Peixe venenoso invade litoral da Bahia; quase 500 exemplares são retirados do mar em um mês
Os pescadores recebem R$ 10 por cada exemplar capturado e entregue
Quase 500 peixes-leão foram retirados do litoral de Porto Seguro, no sul da Bahia, em aproximadamente um mês. A captura faz parte de uma iniciativa da Colônia de Pescadores em parceria com a Secretaria Municipal de Meio Ambiente e Causa Animal (Semac).
Os pescadores recebem R$ 10 por cada exemplar capturado e entregue à Colônia. Previsto como medida temporária no Plano Municipal de Enfrentamento ao Peixe-Leão, o incentivo deve continuar por mais um mês e, depois, ser reduzido gradualmente.
A secretaria afirmou que, como estratégia inicial de resposta à invasão, poderá ser instituído um programa temporário de incentivo à captura do peixe-leão. Este programa, com entrega bonificada, será para pescadores e pessoas previamente capacitadas e autorizadas, mediante critérios e período definidos pela Semac.

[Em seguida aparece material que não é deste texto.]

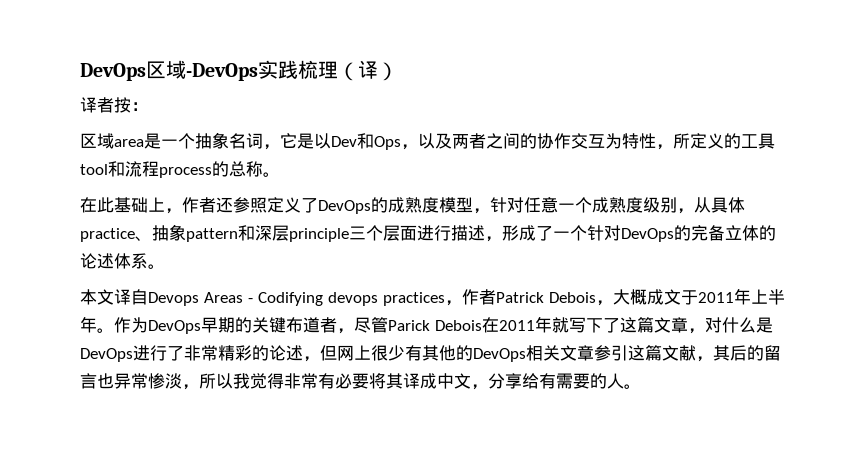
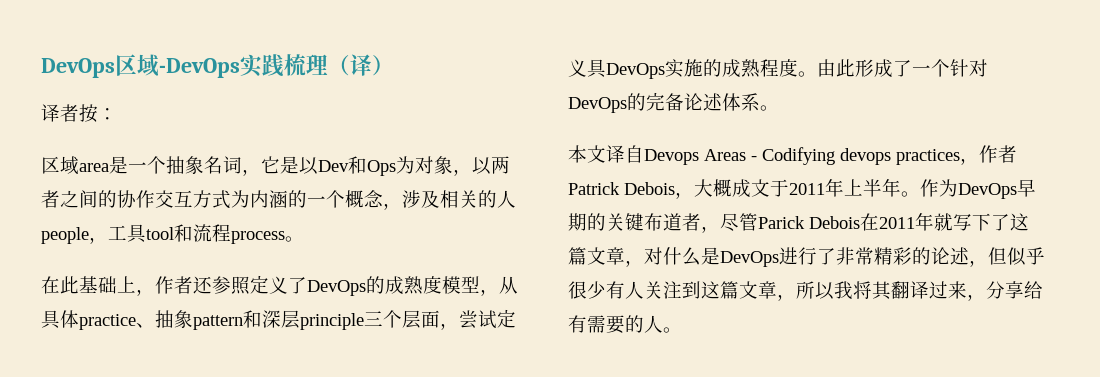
[401,133,452,150] ，以及 -> [396,156,491,176] 为对象，以
[605,133,741,150] 为特性，所定义的 -> [193,190,516,210] [41,227,108,244] 方式为内涵的一个概念，涉及相关的人people，
[212,161,263,177] 的总称 -> (285, 237) none
[490,197,694,214] 针对任意一个成熟度级别， -> (499, 292) none
[417,225,502,242] 进行描述， -> [440,309,516,330] [568,59,855,79] ，尝试定义具DevOps实施的成熟程度。由此
[725,225,776,241] 立体的 -> (684, 102) none
[337,345,781,362] [80,373,471,390] 网上很少有其他的DevOps相关文章参引这篇文献，其后的留言也异常惨淡，所以我觉得非常有必要将其译成中文 -> [1007,247,1045,266] [568,281,967,301] 似乎很少有人关注到这篇文章，所以我将其翻译过来

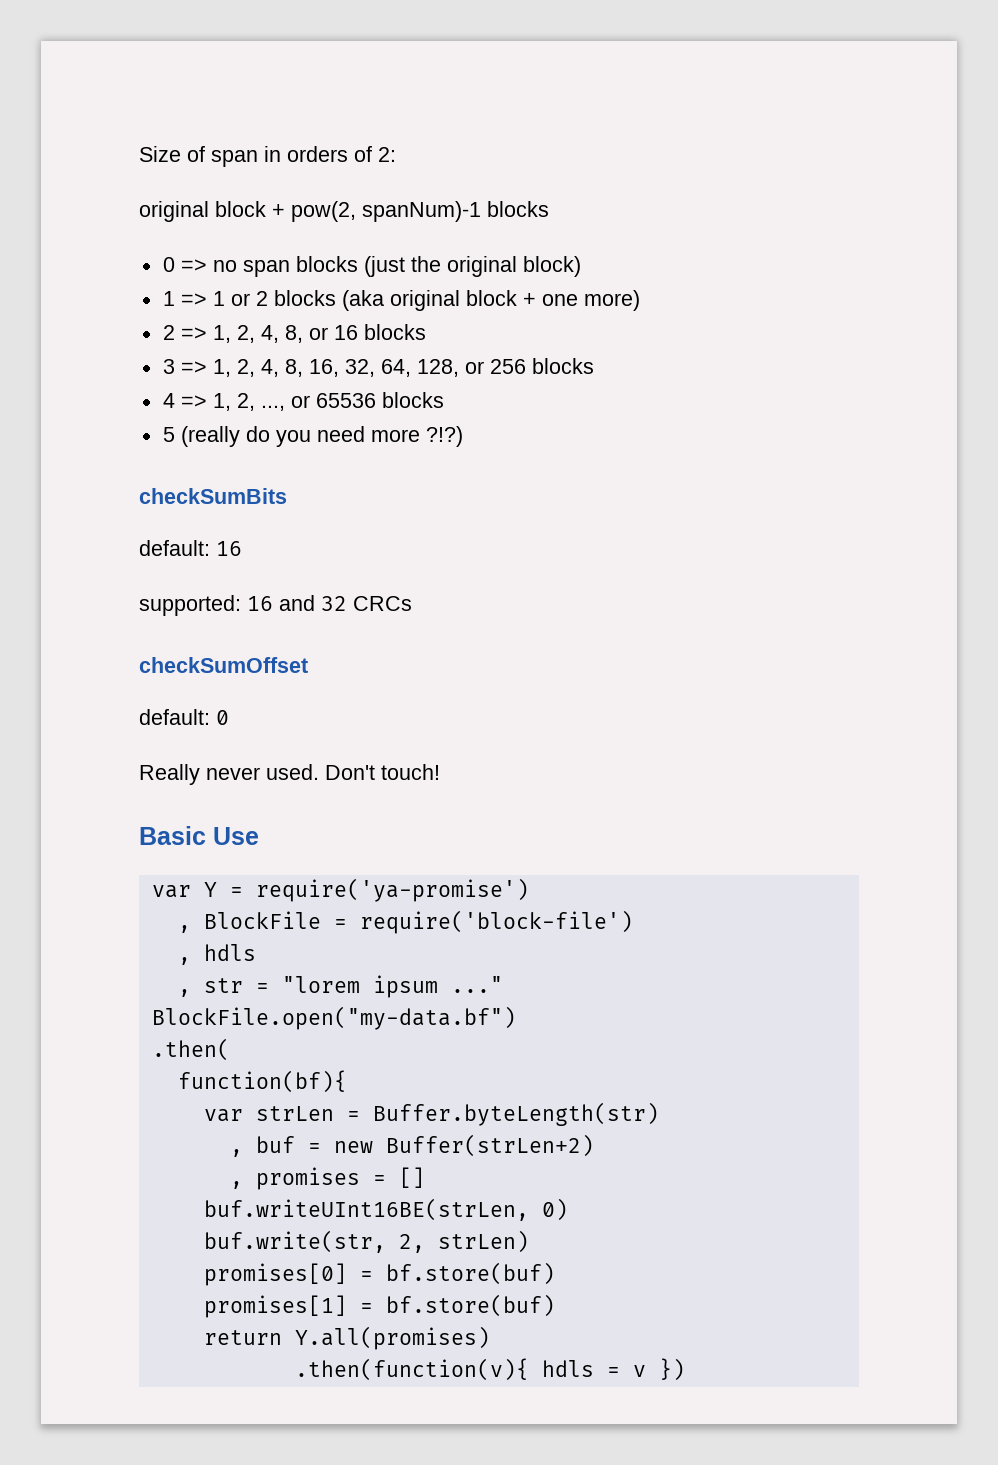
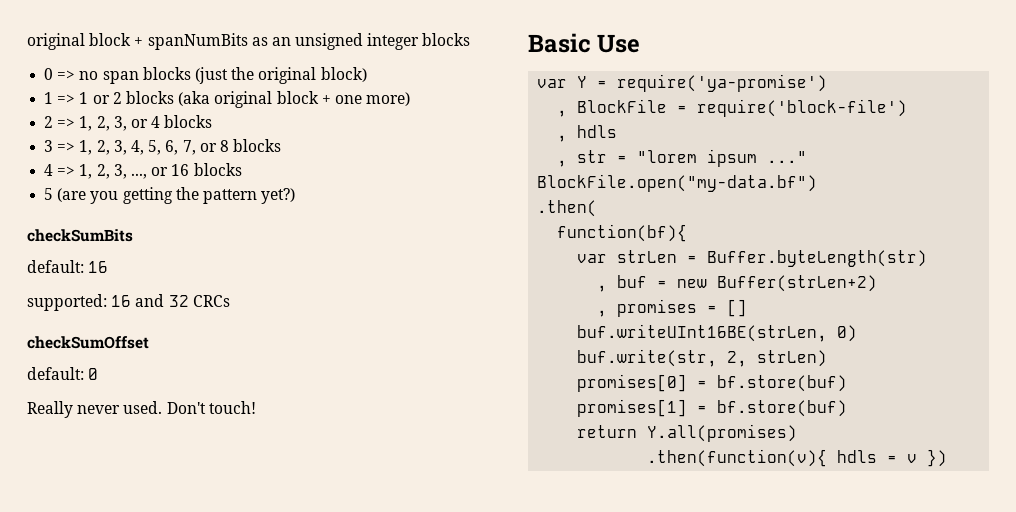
[139,146,396,167] [139,201,481,222] Size of span in orders of 2: // original block + pow(2, spanNum)-1 -> [27,33,420,50] original block + spanNumBits as an unsigned integer
[260,325,358,343] 4, 8, or 16 -> [113,116,161,131] 3, or 4
[260,359,526,377] 4, 8, 16, 32, 64, 128, or 256 -> [113,140,229,155] 3, 4, 5, 6, 7, or 8
(255, 402) none -> [113,164,127,179] 3,
[315,393,376,408] 65536 -> [171,164,190,176] 16
[180,426,463,447] (really do you need more ?!?) -> [57,187,296,204] (are you getting the pattern yet?)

Presença e impactos do peixe-leão
A primeira ocorrência oficial da espécie no Parque Natural Municipal Marinho do Recife de Fora foi registrada em 12 de junho de 2026. Antes disso, o peixe-leão já havia sido encontrado em outras regiões da Bahia. Em fevereiro de 2025, foi avistado em Morro de São Paulo e, em julho daquele ano, em Taipu de Dentro, na cidade de Maraú.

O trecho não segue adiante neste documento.